Aunque su validez para analizar el orden mundial actual sea cuestionable, la narrativa sobre un choque de civilizaciones sigue viva, especialmente en lo que se refiere a las advertencias de Huntington sobre un potencial eje islámico-confuciano. Según sus predicciones, el islam amenazaría a Occidente mediante la presión migratoria y su elevada tasa de natalidad, mientras que China y sus satélites lo harían con una mayor asertividad y menor tolerancia hacia las lecciones morales occidentales. En Europa, la inmigración musulmana es percibida como una fuente de inestabilidad y alrededor del 50% de las poblaciones británica y alemana piensan que Occidente y el islam no son compatibles. Trump y su equipo han criticado frecuentemente a China y al islam, a los que perciben como mayores amenazas.
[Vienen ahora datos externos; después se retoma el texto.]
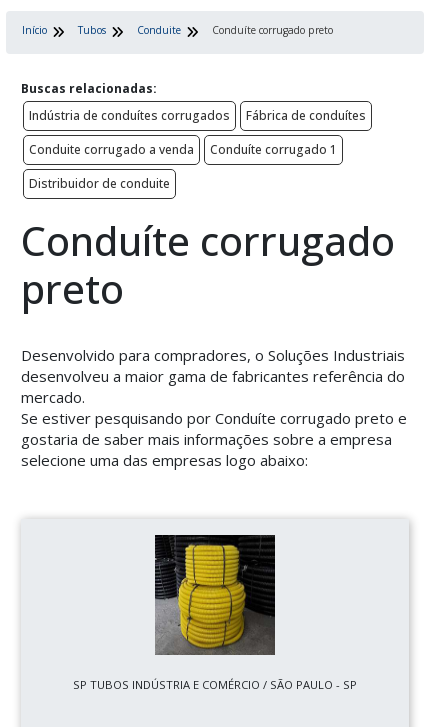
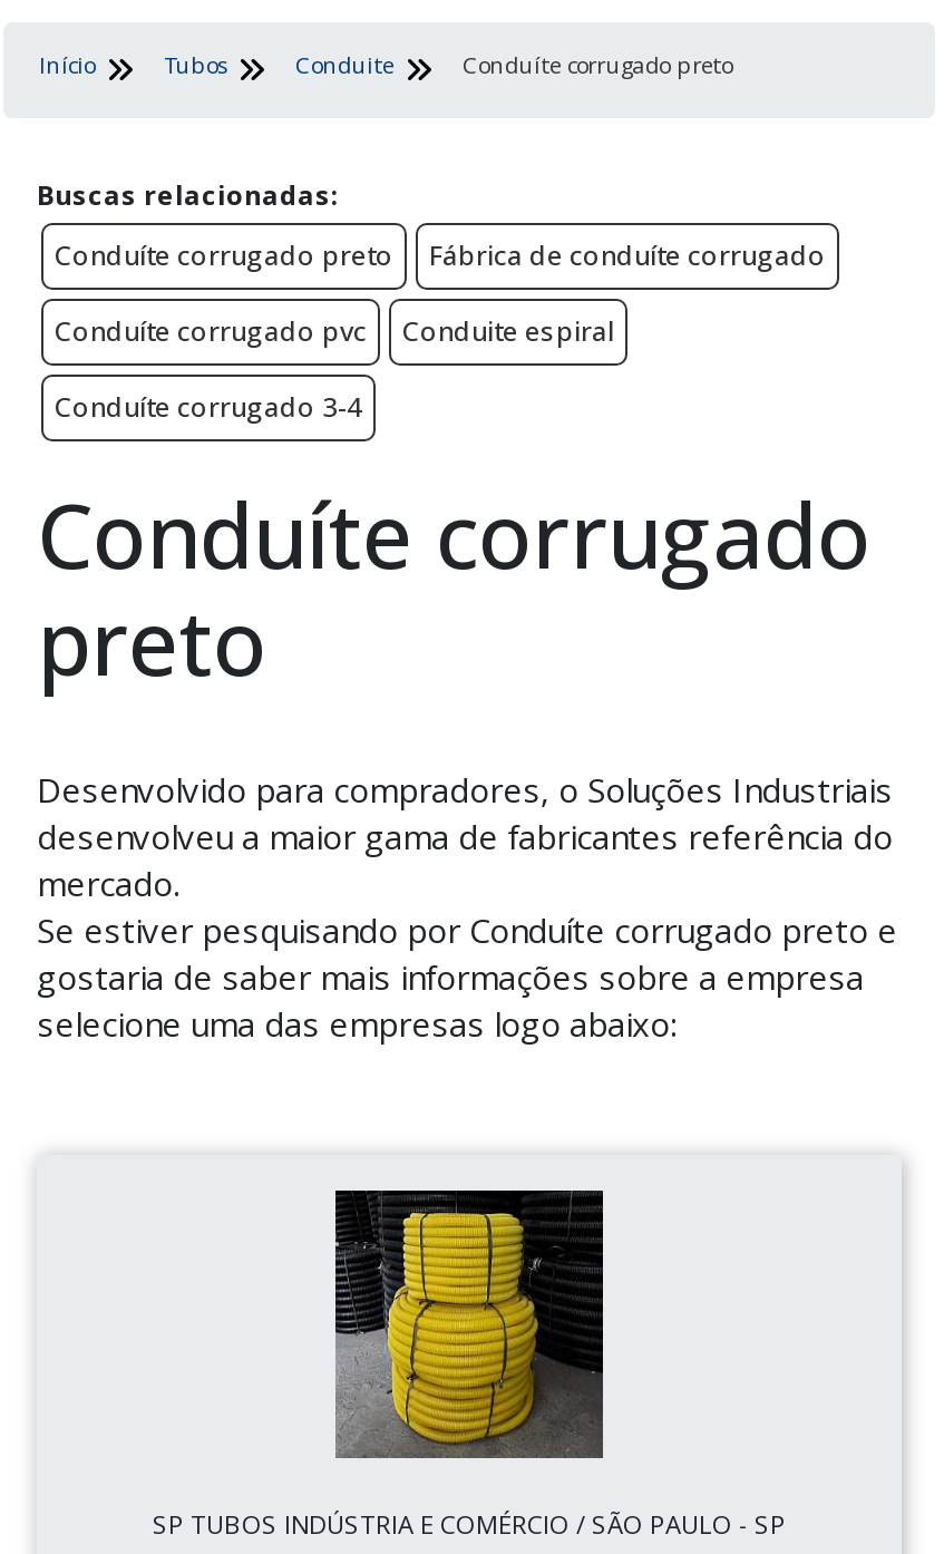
[29,107,366,124] Indústria de conduítes corrugados | Fábrica de conduítes -> [55,237,826,275] Conduíte corrugado preto | Fábrica de conduíte corrugado
[29,141,337,158] Conduite corrugado a venda | Conduíte corrugado 1 -> [55,313,614,351] Conduíte corrugado pvc | Conduite espiral
[29,175,170,192] Distribuidor de conduite -> [55,389,362,427] Conduíte corrugado 3-4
Steve Bannon, el estratega jefe de Donald Trump, cree firmemente que un conflicto entre civilizaciones es inevitable y afirma que en los próximos diez años EE. UU. y China irán a la guerra por las islas Spratly. Haciendo suyas, de una forma un tanto distorsionada, las tesis de Huntington, Bannon advirtió en un programa de radio sobre el peligro representado por China y el islam: “Tienes un islam expansionista y una China expansionista, ¿verdad? Están motivados. Son arrogantes. Están en marcha. Y piensan que el occidente judeocristiano está en retirada”.

Huntington advertía sobre la posibilidad de un choque entre civilizaciones en forma de guerra planetaria. Hoy en día muchas personas, algunas en posiciones de poder, creen que esta posibilidad es inevitable. Esta perspectiva nace, en parte, de una mala comprensión de las ideas de Huntington y de la incapacidad de distinguir entre cultura y política. Si las civilizaciones no son entendidas como entidades porosas, cambiantes y solo definidas por unos valores y cultura comunes, sino como bloques homogéneos y políticamente coordinados, se corre el riesgo de malinterpretar buena parte de las relaciones humanas. Si la política exterior no está orientada desde un punto de vista pragmático, sino que se considera que grupos enteros de países son ineludiblemente hostiles por tener una determinada religión, corremos el riesgo de convertir este miedo en realidad. Y si asumimos que las diferencias culturales son insalvables y que no hay espacio para el diálogo y la negociación, la única salida es el conflicto abierto.